Pero casi es peor cuando el ataque se disfraza de coartada intelectual, de intransigencia ética o de escepticismo progre, la actitud más fácil del mundo: ponerse al margen, tirotear a quienes hacen algo, escupir, sonreír despectivamente ante la mera mención de la palabra clave: Hispanidad, tan traicionada como ofendida. Cuando Fernández de Oviedo –¿les sonará este nombre a los de la butifarra?– en su Sumario expone el concepto vigente en su tiempo sobre el Descubrimiento, se produce con la ingenua honradez que correspondía: «… el cual servicio hasta hoy es uno de los mayores que ningún vasallo pudo hacer a su príncipe, y tan útil a sus reinos como es notorio; y digo tan útil. Porque hablando la verdad, yo no tengo por castellano ni buen español al hombre que esto desconociese». Quizás sea perder el tiempo a estas alturas hablar de «hombres honrados» (como Oviedo), o afirmar con Saramago –que, por cierto, no era nada enemigo de la Hispanidad– «Somos lo que somos, pero también lo que han sido otros», o recordar la interminable lista de intelectuales « de izquierda » , de otros tiempos –claro–, que tanto lucharon y se enorgullecieron por nuestra nación y que carecen de continuidad y de continuadores en el actual mundo de la cultura, destacado en nada y digno de tomar en cuenta en menos. Entendiendo por «mundo de la cultura» a quienes así se autodefinen: guionistas de cine, modelos, actrices semianalfabetas (y actores), editores que podrían estar vendiendo lavadoras o forraje, novelistas de la panda inextricable (desde las muertes de Cela, Cunqueiro, Torrente andamos escasos de escritores), cantautores de cuya existencia tenemos noticia el día en que sueltan un regüeldo contra España… En fin, el mundo de la cultura que tanto se mofa hasta del nombre de nuestro país, incapaces de percibir la maravilla que significa viajar diez horas de avión y al descender de éste seguir hablando y entendiendo en la lengua propia. Los árboles no les permiten ver el bosque, pero sí se aprovechan bien de sus frutos, vendiendo libros, discos, películas, modas.

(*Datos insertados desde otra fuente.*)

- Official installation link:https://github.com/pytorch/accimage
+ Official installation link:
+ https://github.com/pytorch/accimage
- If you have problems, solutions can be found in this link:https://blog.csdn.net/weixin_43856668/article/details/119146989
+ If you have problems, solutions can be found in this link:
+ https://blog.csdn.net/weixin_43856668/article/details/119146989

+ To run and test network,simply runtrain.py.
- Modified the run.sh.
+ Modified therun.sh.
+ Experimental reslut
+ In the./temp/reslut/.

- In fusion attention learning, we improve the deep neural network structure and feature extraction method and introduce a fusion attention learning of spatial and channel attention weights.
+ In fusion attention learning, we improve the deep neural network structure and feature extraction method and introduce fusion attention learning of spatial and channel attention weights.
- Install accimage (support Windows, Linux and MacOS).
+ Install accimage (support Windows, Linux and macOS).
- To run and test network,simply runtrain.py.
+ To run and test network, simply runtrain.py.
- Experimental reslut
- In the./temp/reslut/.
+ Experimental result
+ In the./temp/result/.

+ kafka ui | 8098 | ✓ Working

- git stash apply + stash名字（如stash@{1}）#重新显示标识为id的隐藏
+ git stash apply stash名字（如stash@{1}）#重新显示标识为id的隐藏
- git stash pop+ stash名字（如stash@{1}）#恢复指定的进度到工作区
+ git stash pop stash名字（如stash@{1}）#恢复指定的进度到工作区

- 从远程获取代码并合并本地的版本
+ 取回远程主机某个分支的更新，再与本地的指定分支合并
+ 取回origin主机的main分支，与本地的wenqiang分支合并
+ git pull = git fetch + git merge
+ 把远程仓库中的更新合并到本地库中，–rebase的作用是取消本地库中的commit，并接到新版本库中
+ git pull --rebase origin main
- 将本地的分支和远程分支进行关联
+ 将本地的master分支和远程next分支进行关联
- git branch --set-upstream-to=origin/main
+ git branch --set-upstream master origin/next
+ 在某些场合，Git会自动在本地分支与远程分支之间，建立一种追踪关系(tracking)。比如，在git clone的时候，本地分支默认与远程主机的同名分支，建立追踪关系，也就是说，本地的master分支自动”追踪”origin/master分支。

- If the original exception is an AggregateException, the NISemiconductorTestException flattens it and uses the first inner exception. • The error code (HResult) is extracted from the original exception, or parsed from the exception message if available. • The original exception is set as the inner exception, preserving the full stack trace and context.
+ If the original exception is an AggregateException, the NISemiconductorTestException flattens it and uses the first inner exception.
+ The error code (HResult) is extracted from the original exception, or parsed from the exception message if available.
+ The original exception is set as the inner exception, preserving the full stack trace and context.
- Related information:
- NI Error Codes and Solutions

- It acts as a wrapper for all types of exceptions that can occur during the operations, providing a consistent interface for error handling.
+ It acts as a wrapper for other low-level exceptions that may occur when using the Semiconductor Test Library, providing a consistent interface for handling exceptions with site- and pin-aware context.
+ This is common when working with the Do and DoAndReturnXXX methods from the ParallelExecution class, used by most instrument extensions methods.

Y más que venderían si se atrevieran a leer un poco y a valorar y amar a América por sí misma, en toda su diversidad y belleza, sin encerrarse en los clichés caducos de izquierda, a base de buenos y malos, que no más reflejan inconsistencia cultural y dependencia de estereotipos ajenos. Eso sí: todo enmascarado en un pesadísimo disfraz autocrítico –sostén de su autoadjudicada superioridad moral– donde los reproches a otros son feroces (y con frecuencia, con poca base histórica) en tanto la propia responsabilidad en asuntos de ahora mismo se volatiliza entre denuestos al pasado y vaguedades elementales. Una de las tabarras que, puntualmente, nos trae el 12 de octubre, aunque no por su culpa. Seguiremos resistiendo.

Serafín Fanjul, miembro de la Real Academia de la Historia.